VMware-Certified SnapScale(R) Clustered Data Storage, Featuring RAINcloud(R) OS 4.1 Software, Protects and Manages Data in Cloud and Distributed Enterprise Environments

SAN DIEGO, CA–(Nov 4, 2014) – Overland Storage®, Inc. (NASDAQ: OVRL), a trusted global provider of unified data management and data protection solutions across the data lifecycle, today announced the availability of RAINcloud OS 4.1, its newest enterprise software for the company’s market-proven SnapScale series of geographically-distributed, clustered scale-out data storage solutions that are optimized for cloud and distributed enterprise environments.

The Overland Storage RAINcloud OS 4.1 is the next major software release for SnapScale that includes software-defined storage services that intelligently and automatically execute operational data management and data protection operations without requiring manual intervention. With its self-provisioning, self-balancing and self-healing capabilities, SnapScale’s storage resources seamlessly grow and shrink based on user needs, and are distributed for optimal performance, and recovered or rebuilt without any downtime. The data mobility tools included in RAINcloud OS 4.1 enable customers to build private clouds for sharing and synchronizing data for anywhere, anytime access.

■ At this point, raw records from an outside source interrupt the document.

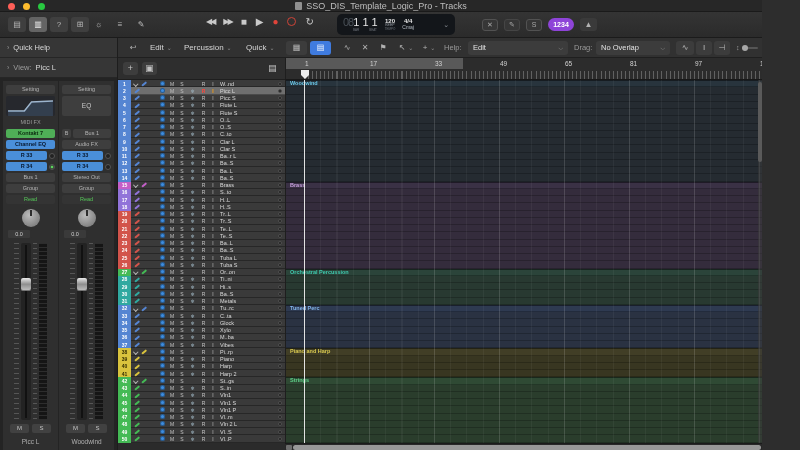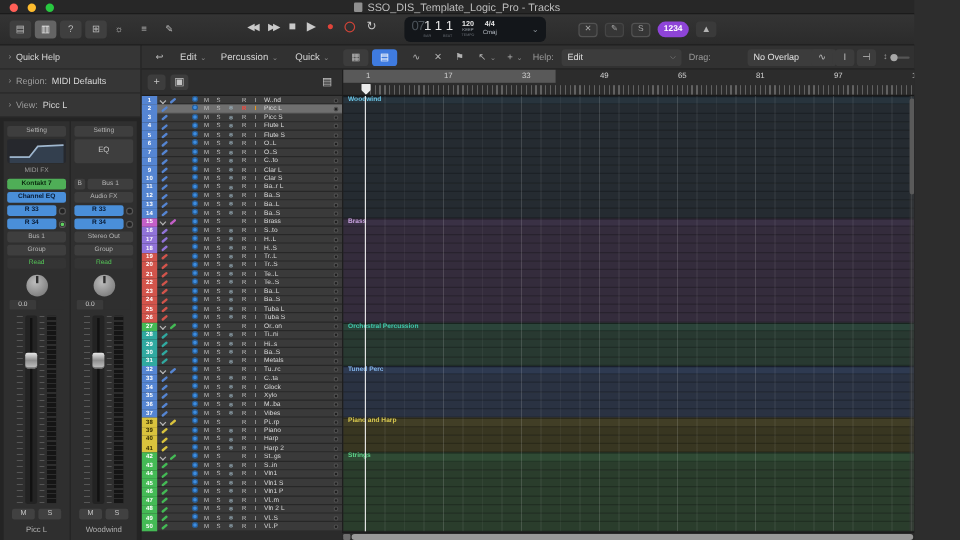"07" span.dim { text: 07 -> 08 }
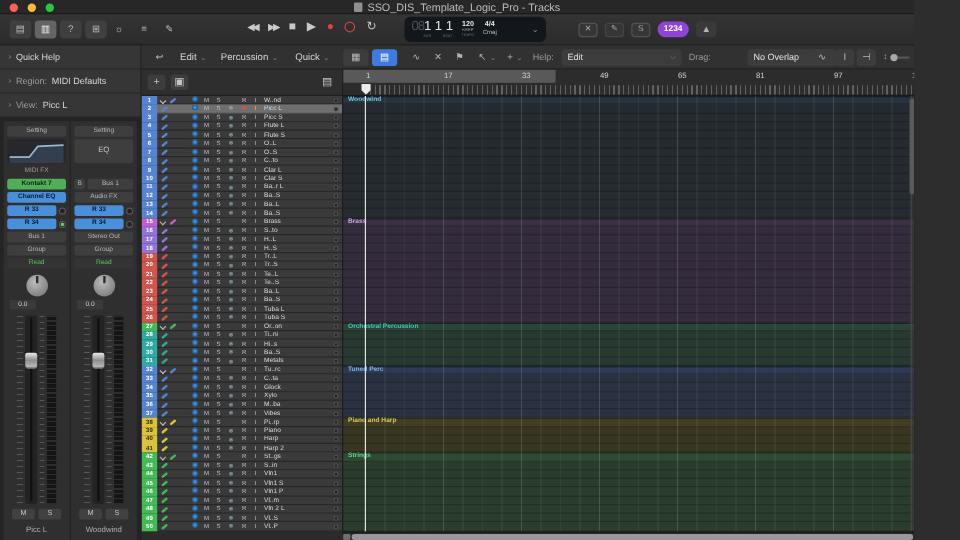"No Overlap" span.dropdown { left: 505px -> 478px }
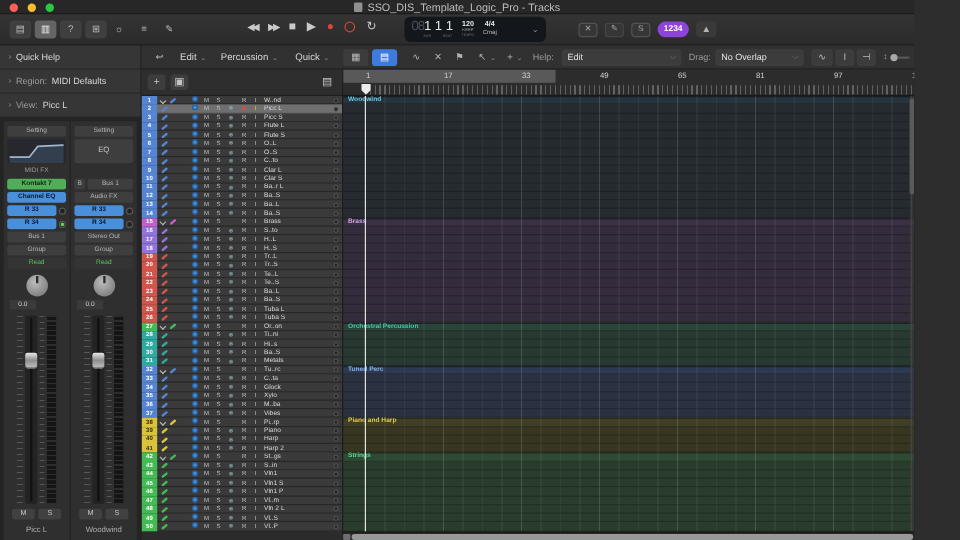"Region:" div.insp-row { html: <div> <span>›</span> <span>Region:</span> <span>MIDI Defaults</span> </div> -> none }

“For a government agency, we selected a SnapScale scale-out solution from Overland Storage over other clustered NAS offerings due to its simplicity, scalability and strength of clustering functionality for distributed deployments,” said Frank Scott, Sales Manager, Premier Systems Ltd. “It enabled our customer to consolidate data from several servers and individual workstations deployed on their campus to back up into a shared NAS storage repository. The distributed clustered architecture of RAINcloud OS kept the project within budget, by eliminating the need for any expensive clustering and data protection software that is typically added by competing offerings. I am confident that the SnapScale with RAINcloud OS solution will provide similar value to our other customers.”

Additionally, SnapScale enterprise storage products have completed the VMware certification process for interoperability with vSphere 5.1 and 5.5. in a VMware-virtualized infrastructure.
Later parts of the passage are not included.